All doses of reldesemtiv demonstrated numerical reductions in SVC in comparison to placebo, however, the mixed model analysis was not statistically significant. In a post-hoc analysis, when all active treatment groups were combined and compared to placebo, the trial showed a 27 percent reduction in the decline of SVC. Also, the study showed a 25 percent decrease in the decline of the ALSFRS-R across all doses studied. ALSFRS-R is the accepted regulatory registration endpoint and measures a patient’s ability to complete daily activities of living like swallowing, walking and speaking. The most pronounced effects observed at week 12 were in the Gross Motor Domain of the ALSFRS-R, which measures a patients’ ability to turn in bed, walk and climb stairs. Effects of the reldesemtiv group versus placebo were growing over time on study drug and were persistent after stopping study drug, the company added.
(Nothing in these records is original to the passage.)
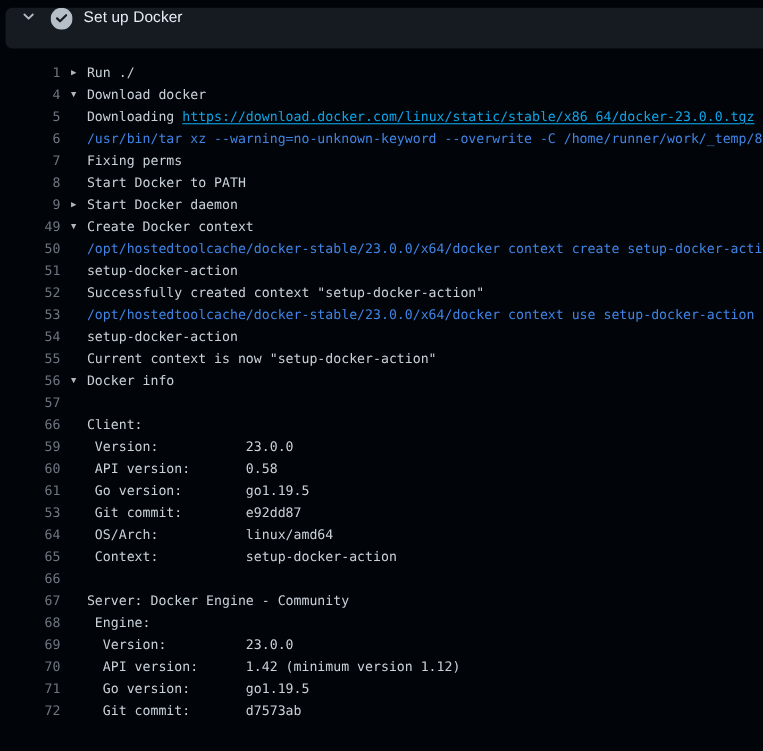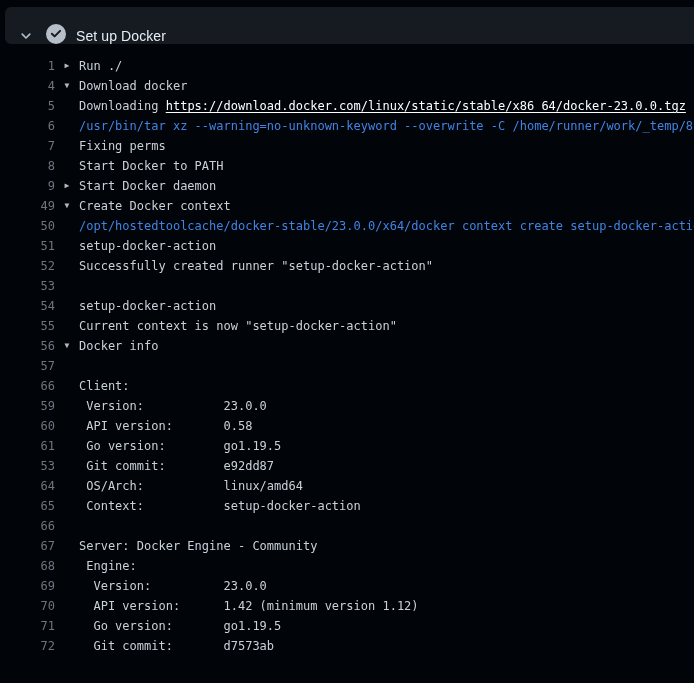--- a/index.html
+++ b/index.html
@@ -16,7 +16,7 @@
     background: #161b22;
     border-radius: 6px 0 0 6px;
     display: flex;
-    align-items: flex-end;
+    align-items: flex-start;
     padding-left: 13px;
     cursor: pointer;
   }

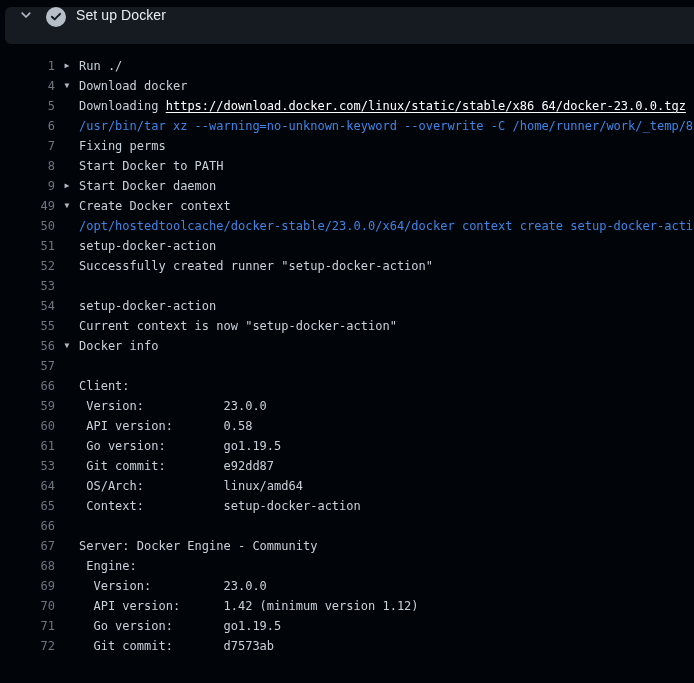--- a/index.html
+++ b/index.html
@@ -77,7 +77,7 @@
   }
   .content.cmd { color: #4184e4; }
   .content a.loglink {
-    color: #ffffff;
+    color: #0ea5e9;
     text-decoration: underline;
     text-underline-offset: 2px;
     cursor: pointer;

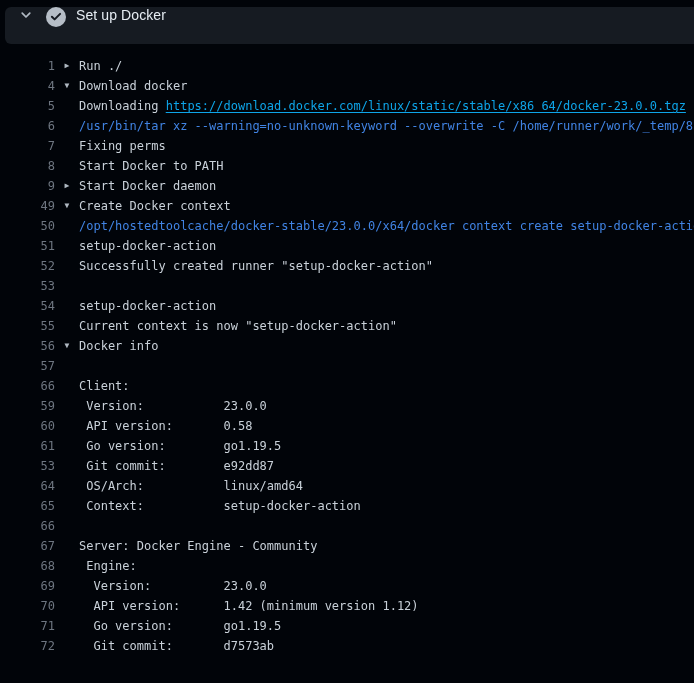--- a/index.html
+++ b/index.html
@@ -113,7 +113,7 @@
       <div class="row"><span class="gutter">49</span><span class="toggle">▼</span><span class="content">Create Docker context</span></div>
       <div class="row"><span class="gutter">50</span><span class="toggle"></span><span class="content cmd">/opt/hostedtoolcache/docker-stable/23.0.0/x64/docker context create setup-docker-action</span></div>
       <div class="row"><span class="gutter">51</span><span class="toggle"></span><span class="content">setup-docker-action</span></div>
-      <div class="row"><span class="gutter">52</span><span class="toggle"></span><span class="content">Successfully created runner "setup-docker-action"</span></div>
+      <div class="row"><span class="gutter">52</span><span class="toggle"></span><span class="content">Successfully created context "setup-docker-action"</span></div>
       <div class="row"><span class="gutter">53</span><span class="toggle"></span></div>
       <div class="row"><span class="gutter">54</span><span class="toggle"></span><span class="content">setup-docker-action</span></div>
       <div class="row"><span class="gutter">55</span><span class="toggle"></span><span class="content">Current context is now "setup-docker-action"</span></div>

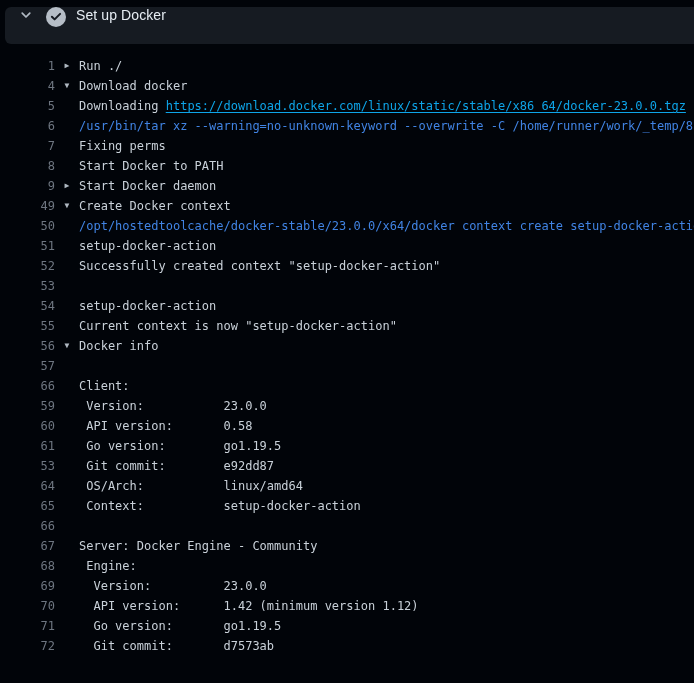--- a/index.html
+++ b/index.html
@@ -114,7 +114,7 @@
       <div class="row"><span class="gutter">50</span><span class="toggle"></span><span class="content cmd">/opt/hostedtoolcache/docker-stable/23.0.0/x64/docker context create setup-docker-action</span></div>
       <div class="row"><span class="gutter">51</span><span class="toggle"></span><span class="content">setup-docker-action</span></div>
       <div class="row"><span class="gutter">52</span><span class="toggle"></span><span class="content">Successfully created context "setup-docker-action"</span></div>
-      <div class="row"><span class="gutter">53</span><span class="toggle"></span></div>
+      <div class="row"><span class="gutter">53</span><span class="toggle"></span><span class="content cmd">/opt/hostedtoolcache/docker-stable/23.0.0/x64/docker context use setup-docker-action</span></div>
       <div class="row"><span class="gutter">54</span><span class="toggle"></span><span class="content">setup-docker-action</span></div>
       <div class="row"><span class="gutter">55</span><span class="toggle"></span><span class="content">Current context is now "setup-docker-action"</span></div>
       <div class="row"><span class="gutter">56</span><span class="toggle">▼</span><span class="content">Docker info</span></div>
“Results from FORTITUDE-ALS are among the most impressive we have seen in a Phase 2 clinical trial in ALS,” said Jeremy Shefner, chairman of neurology at Barrow Neurological Institute and the trial’s lead investigator. “Especially noteworthy are the consistency and durability of effects observed across treatment arms on clinically meaningful endpoints.”
Cytokinetics put its hope in reldesemtiv as a potential ALS treatment after the company scrapped a late-stage ALS drug in 2017 after it flunked a Phase III trial. Tirasemtiv failed in the Phase III VITALITY-ALS trial to differentiate itself from placebo in a statistically significant manner.
Even though the latest ALS trial did not hit endpoints, Cytokinetics believes the results warrant further study. Fady I. Malik, head of research and development at the company, said they are encouraged by the results of the trial as “they further validate the potential of skeletal muscle activation in treating patients battling ALS.” Malik said the FORTITUDE-ALS trial demonstrated consistency of effect for doses, endpoints and timepoints. Because of that, the company believes the results support progression of reldesemtiv in further clinical trials toward potential registration.
Cytokinetics, along with is partner Astellas, is developing reldesemtiv, as a potential treatment for people living with debilitating diseases and conditions associated with skeletal muscle weakness and/or fatigue.
ALS is a progressive neurodegenerative disease that affects neurons in the brain and the spinal cord. The disease is usually fatal within two to five years of diagnosis. Patients with ALS eventually lose the ability to control muscle movement, which eventually leads to total paralysis and then death. Currently, there is no known cure for the disease. The Centers for Disease Control and Prevention estimates that approximately 12,000 to 15,000 Americans have ALS, with about 5,000 to 6,000 diagnosed annually. Last year Mitsubishi Tanabe and its subsidiary, MT Pharma America, won regulatory approval for Radicava, the first ALS Drug approved in 22 years. Radicava is not a cure for ALS, but slows decline in the daily functioning of ALS patients.